Task item = Reproduce, exactly, the lines of the material below from the line containing "刘菲菲 | 综合排名: 1 -> 2" through the line containing "裴逸泓 | 综合成绩 (旧): 81.4 -> 80.2", with both end lines included and nothing else.

◇ ◇ ◇ ◇ ◇

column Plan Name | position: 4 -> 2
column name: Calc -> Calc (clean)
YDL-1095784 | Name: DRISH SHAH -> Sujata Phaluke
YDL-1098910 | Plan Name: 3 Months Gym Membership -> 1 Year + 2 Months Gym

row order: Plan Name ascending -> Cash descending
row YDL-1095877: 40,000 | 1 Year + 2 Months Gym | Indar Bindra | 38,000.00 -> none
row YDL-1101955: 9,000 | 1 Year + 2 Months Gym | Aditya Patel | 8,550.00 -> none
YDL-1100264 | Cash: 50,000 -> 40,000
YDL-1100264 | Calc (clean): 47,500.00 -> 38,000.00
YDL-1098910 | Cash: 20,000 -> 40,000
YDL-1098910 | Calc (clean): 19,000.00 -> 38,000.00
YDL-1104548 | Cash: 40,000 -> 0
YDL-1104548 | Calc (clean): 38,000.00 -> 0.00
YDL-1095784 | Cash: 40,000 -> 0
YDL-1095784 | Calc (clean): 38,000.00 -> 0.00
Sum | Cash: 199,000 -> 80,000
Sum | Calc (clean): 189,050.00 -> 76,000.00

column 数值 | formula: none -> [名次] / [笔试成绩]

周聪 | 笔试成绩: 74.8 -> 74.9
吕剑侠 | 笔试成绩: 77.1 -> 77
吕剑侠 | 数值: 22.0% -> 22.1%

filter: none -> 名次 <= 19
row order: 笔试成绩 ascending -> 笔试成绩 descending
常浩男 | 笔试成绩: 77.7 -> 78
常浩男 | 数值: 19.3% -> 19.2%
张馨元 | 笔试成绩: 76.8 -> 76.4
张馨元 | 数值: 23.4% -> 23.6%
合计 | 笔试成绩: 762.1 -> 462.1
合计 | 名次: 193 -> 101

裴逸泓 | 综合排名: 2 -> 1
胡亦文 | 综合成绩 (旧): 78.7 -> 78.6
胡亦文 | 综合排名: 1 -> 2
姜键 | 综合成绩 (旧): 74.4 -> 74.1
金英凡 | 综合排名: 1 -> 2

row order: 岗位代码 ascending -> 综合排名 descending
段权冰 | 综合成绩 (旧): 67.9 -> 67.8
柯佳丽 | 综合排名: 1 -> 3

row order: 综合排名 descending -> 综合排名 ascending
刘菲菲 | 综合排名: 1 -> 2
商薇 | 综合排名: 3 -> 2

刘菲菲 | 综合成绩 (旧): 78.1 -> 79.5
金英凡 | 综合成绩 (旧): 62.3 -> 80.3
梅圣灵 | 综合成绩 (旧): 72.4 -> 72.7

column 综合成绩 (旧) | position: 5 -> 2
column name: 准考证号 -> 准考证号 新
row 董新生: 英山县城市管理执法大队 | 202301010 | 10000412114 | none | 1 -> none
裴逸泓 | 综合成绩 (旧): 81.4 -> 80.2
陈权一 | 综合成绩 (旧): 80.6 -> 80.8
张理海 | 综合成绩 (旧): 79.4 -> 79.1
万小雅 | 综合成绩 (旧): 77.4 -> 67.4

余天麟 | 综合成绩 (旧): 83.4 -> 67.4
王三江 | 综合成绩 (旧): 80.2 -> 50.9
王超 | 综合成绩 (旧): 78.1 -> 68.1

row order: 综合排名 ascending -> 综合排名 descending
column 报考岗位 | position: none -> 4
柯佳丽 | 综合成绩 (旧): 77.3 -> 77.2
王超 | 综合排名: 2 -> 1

◇ ◇ ◇ ◇ ◇

Answer section =
刘菲菲 | 综合排名: 1 -> 2
商薇 | 综合排名: 3 -> 2

刘菲菲 | 综合成绩 (旧): 78.1 -> 79.5
金英凡 | 综合成绩 (旧): 62.3 -> 80.3
梅圣灵 | 综合成绩 (旧): 72.4 -> 72.7

column 综合成绩 (旧) | position: 5 -> 2
column name: 准考证号 -> 准考证号 新
row 董新生: 英山县城市管理执法大队 | 202301010 | 10000412114 | none | 1 -> none
裴逸泓 | 综合成绩 (旧): 81.4 -> 80.2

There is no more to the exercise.